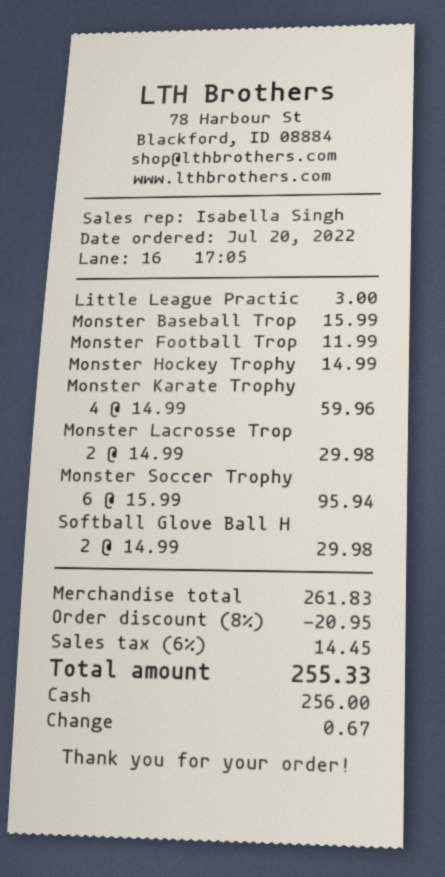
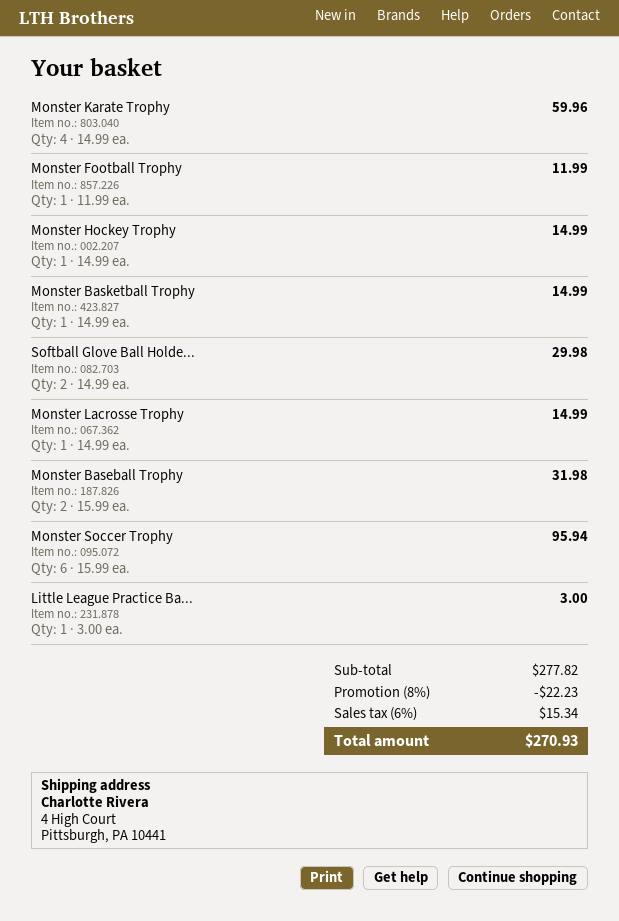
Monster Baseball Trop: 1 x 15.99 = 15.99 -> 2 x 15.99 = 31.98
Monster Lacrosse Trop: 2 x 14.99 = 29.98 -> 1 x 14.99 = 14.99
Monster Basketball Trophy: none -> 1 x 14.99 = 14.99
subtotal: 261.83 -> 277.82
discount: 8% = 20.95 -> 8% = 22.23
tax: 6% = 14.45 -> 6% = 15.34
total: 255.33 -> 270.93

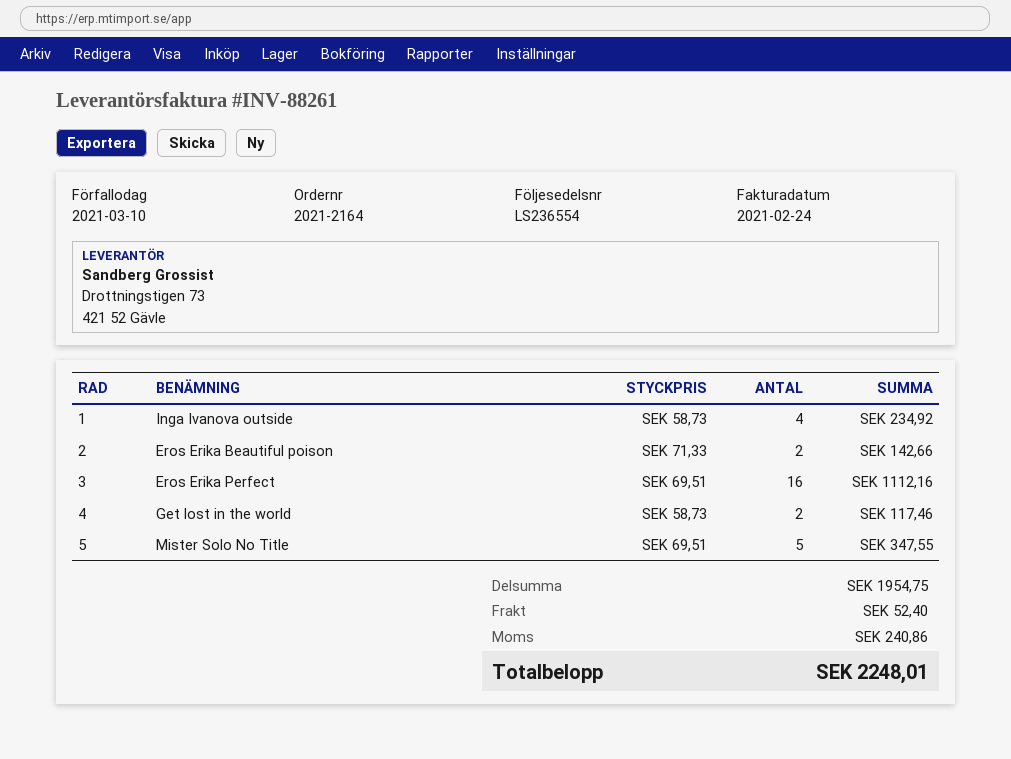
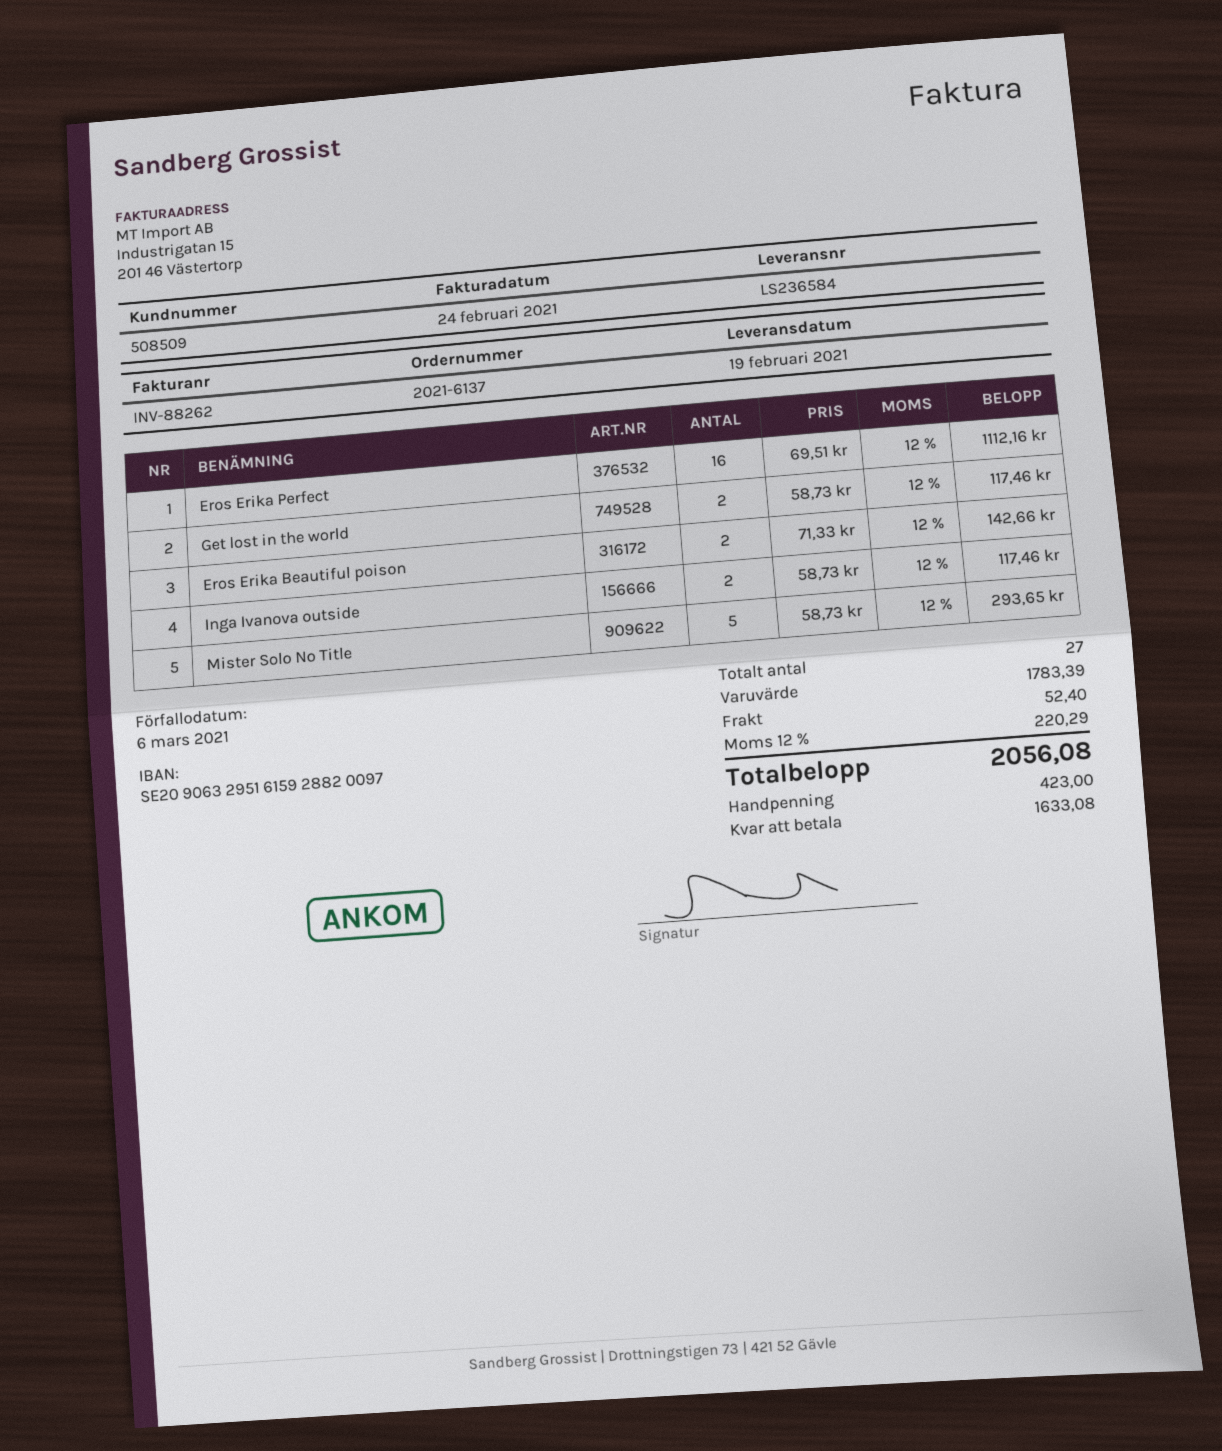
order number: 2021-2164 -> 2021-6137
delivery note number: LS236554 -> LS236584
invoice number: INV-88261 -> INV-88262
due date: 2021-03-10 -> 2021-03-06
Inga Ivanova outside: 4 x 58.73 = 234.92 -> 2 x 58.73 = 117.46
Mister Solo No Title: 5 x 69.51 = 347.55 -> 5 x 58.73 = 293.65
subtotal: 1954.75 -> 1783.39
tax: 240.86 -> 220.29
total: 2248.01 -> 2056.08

## Exercise goal
The response must consist solely of the lines from the one with "Mister Solo No" through the end of the listing above, copied exactly; please include the first and the last.

## Task solution
Mister Solo No Title: 5 x 69.51 = 347.55 -> 5 x 58.73 = 293.65
subtotal: 1954.75 -> 1783.39
tax: 240.86 -> 220.29
total: 2248.01 -> 2056.08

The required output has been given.